In a real-world context, the perception system 102 receives sensor outputs from an on-board sensor system 110 of the AV, and uses those sensor outputs to detect external agents and measure their physical state, such as their position, velocity, acceleration etc. The on-board sensor system 110 can take different forms but generally comprises a variety of sensors such as image capture devices (cameras/optical sensors), lidar and/or radar unit(s), satellite-positioning sensor(s) (GPS etc.), motion/inertial sensor(s) (accelerometers, gyroscopes etc.) etc. The onboard sensor system 110 thus provides rich sensor data from which it is possible to extract detailed information about the surrounding environment, and the state of the AV and any external actors (vehicles, pedestrians, cyclists etc.) within that environment. The sensor outputs typically comprise sensor data of multiple sensor modalities such as stereo images from one or more stereo optical sensors, lidar, radar etc. Sensor data of multiple sensor modalities may be combined using filters, fusion components etc.

The perception system 102 typically comprises multiple perception components which co-operate to interpret the sensor outputs and thereby provide perception outputs to the prediction system 104.

In a simulation context, depending on the nature of the testing—and depending, in particular, on where the stack 100 is “sliced” for the purpose of testing (see below)—it may or may not be necessary to model the on-board sensor system 100. With higher-level slicing, simulated sensor data is not required therefore complex sensor modelling is not required.

The perception outputs from the perception system 102 are used by the prediction system 104 to predict future behaviour of external actors (agents), such as other vehicles in the vicinity of the AV.

Predictions computed by the prediction system 104 are provided to the planner 106, which uses the predictions to make autonomous driving decisions to be executed by the AV in a given driving scenario. The inputs received by the planner 106 would typically indicate a drivable area and would also capture predicted movements of any external agents (obstacles, from the AV's perspective) within the drivable area. The driveable area can be determined using perception outputs from the perception system 102 in combination with map information, such as an HD (high definition) map.

A core function of the planner 106 is the planning of trajectories for the AV (ego trajectories), taking into account predicted agent motion. This may be referred to as trajectory planning. A trajectory is planned in order to carry out a desired goal within a scenario. The goal could for example be to enter a roundabout and leave it at a desired exit; to overtake a vehicle in front; or to stay in a current lane at a target speed (lane following). The goal may, for example, be determined by an autonomous route planner (not shown).

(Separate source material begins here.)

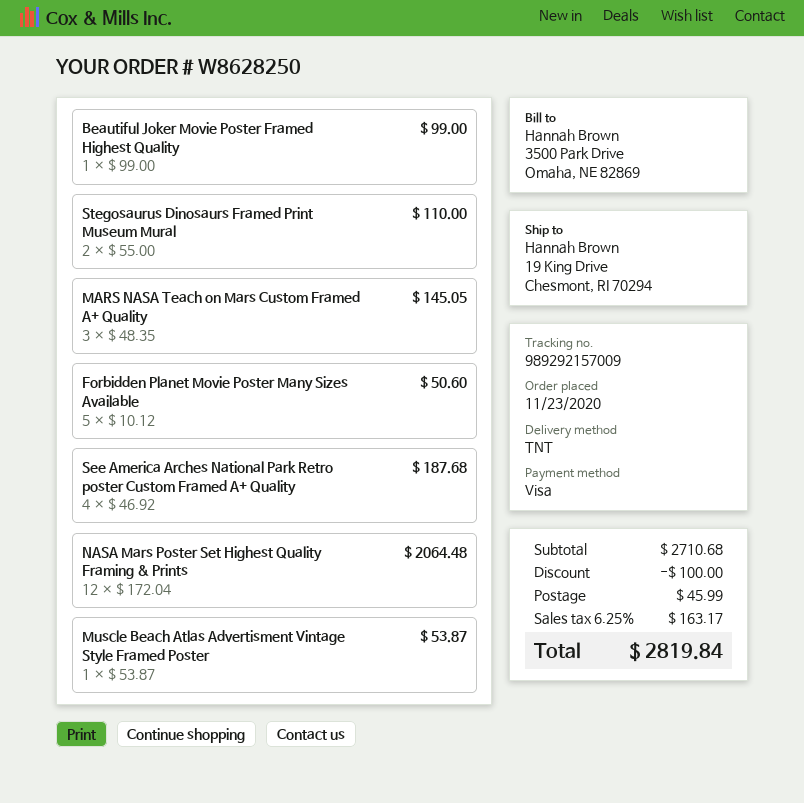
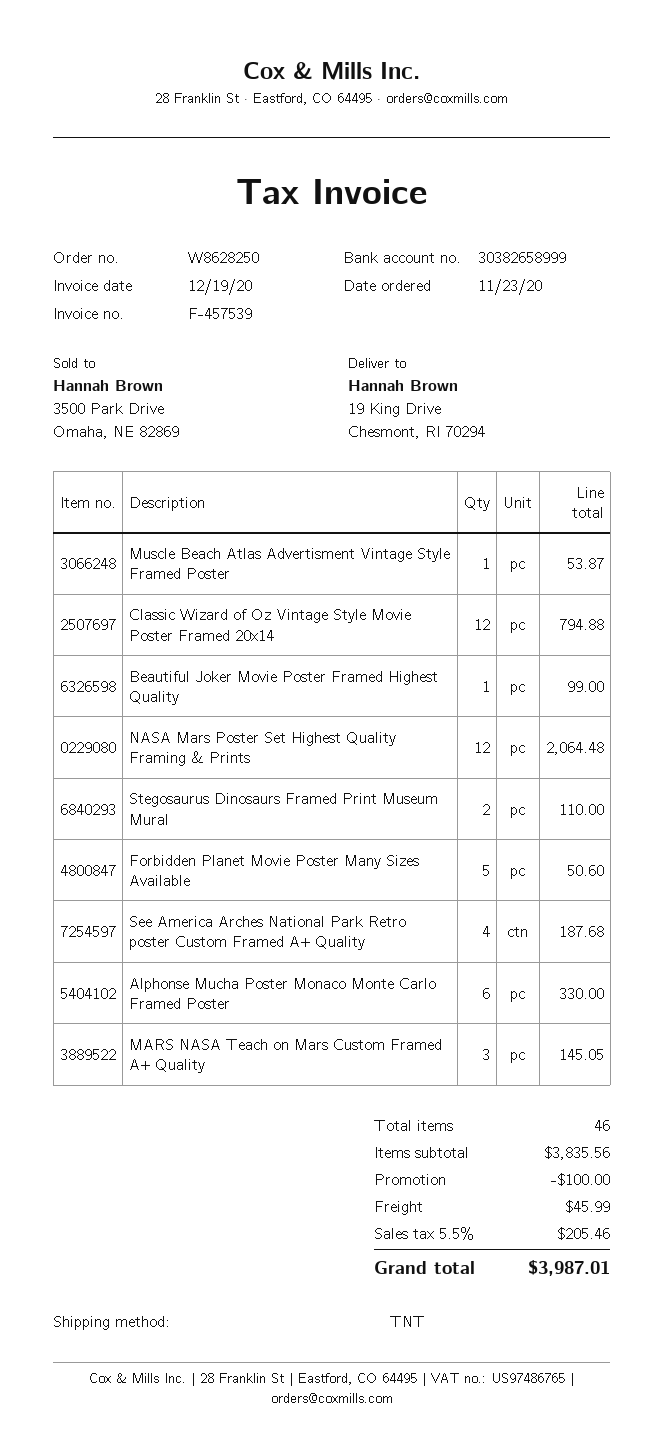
Classic Wizard of Oz Vintage Style Movie Poster Framed 20x14: none -> 12 for 794.88
Alphonse Mucha Poster Monaco Monte Carlo Framed Poster: none -> 6 for 330.00
subtotal: 2710.68 -> 3835.56
tax: 6.25% = 163.17 -> 5.5% = 205.46
total: 2819.84 -> 3987.01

The controller 108 executes the decisions taken by the planner 106 by providing suitable control signals to an on-board actor system 112 of the AV. In particular, the planner 106 plans trajectories for the AV and the controller 108 generates control signals to implement the planned trajectories. Typically, the planner 106 will plan into the future, such that a planned trajectory may only be partially implemented at the control level before a new trajectory is planned by the planner 106. The actor system 112 includes “primary” vehicle systems, such as braking, acceleration and steering systems, as well as secondary systems (e.g. signalling, wipers, headlights etc.).

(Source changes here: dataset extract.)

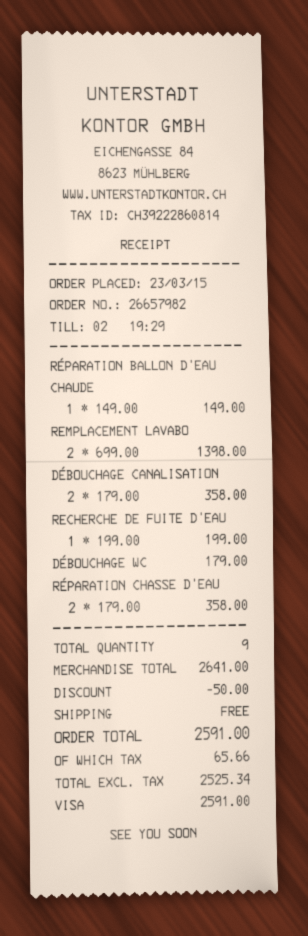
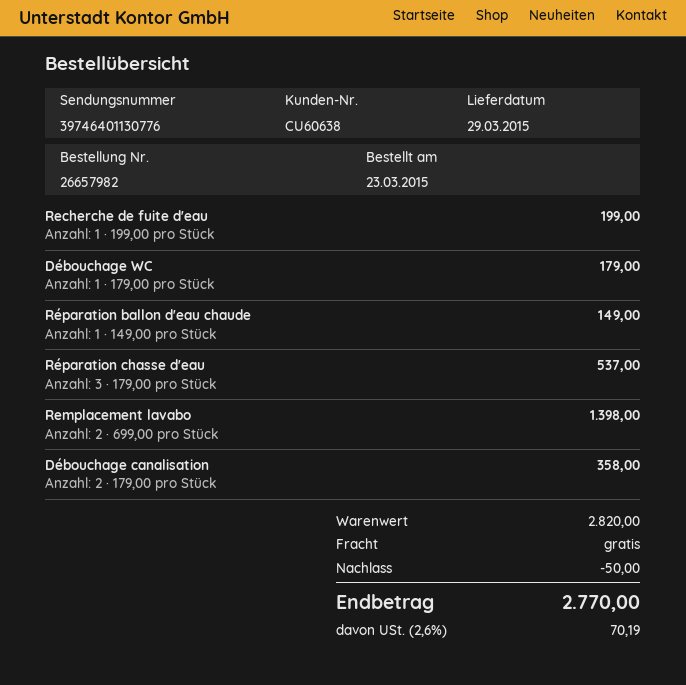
RÉPARATION CHASSE D'EAU: 2 x 179.00 = 358.00 -> 3 x 179.00 = 537.00
subtotal: 2641.00 -> 2820.00
tax: 65.66 -> 70.19
total: 2591.00 -> 2770.00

Note, there may be a distinction between a planned trajectory at a given time instant, and the actual trajectory followed by the ego agent. Planning systems typically operate over a sequence of planning steps, updating the planned trajectory at each planning step to account for any changes in the scenario since the previous planning step (or, more precisely, any changes that deviate from the predicted changes). The planning system 106 may reason into the future, such that the planned trajectory at each planning step extends beyond the next planning step. Any individual planned trajectory may, therefore, not be fully realized (if the planning system 106 is tested in isolation, in simulation, the ego agent may simply follow the planned trajectory exactly up to the next planning step; however, as noted, in other real and simulation contexts, the planned trajectory may not be followed exactly up to the next planning step, as the behaviour of the ego agent could be influenced by other factors, such as the operation of the control system 108 and the real or modelled dynamics of the ego vehicle). In many testing contexts, the actual trajectory of the ego agent is what ultimately matters; in particular, whether the actual trajectory is safe, as well as other factors such as comfort and progress. However, the rules-based testing approach herein can also be applied to planned trajectories (even if those planned trajectories are not fully or exactly realized by the ego agent). For example, even if the actual trajectory of an agent is deemed safe according to a given set of safety rules, it might be that an instantaneous planned trajectory was unsafe; the fact that the planner 106 was considering an unsafe course of action may be revealing, even if it did not lead to unsafe agent behaviour in the scenario. Instantaneous planned trajectories constitute one form of internal state that can be usefully evaluated, in addition to actual agent behaviour in the simulation. Other forms of internal stack state can be similarly evaluated.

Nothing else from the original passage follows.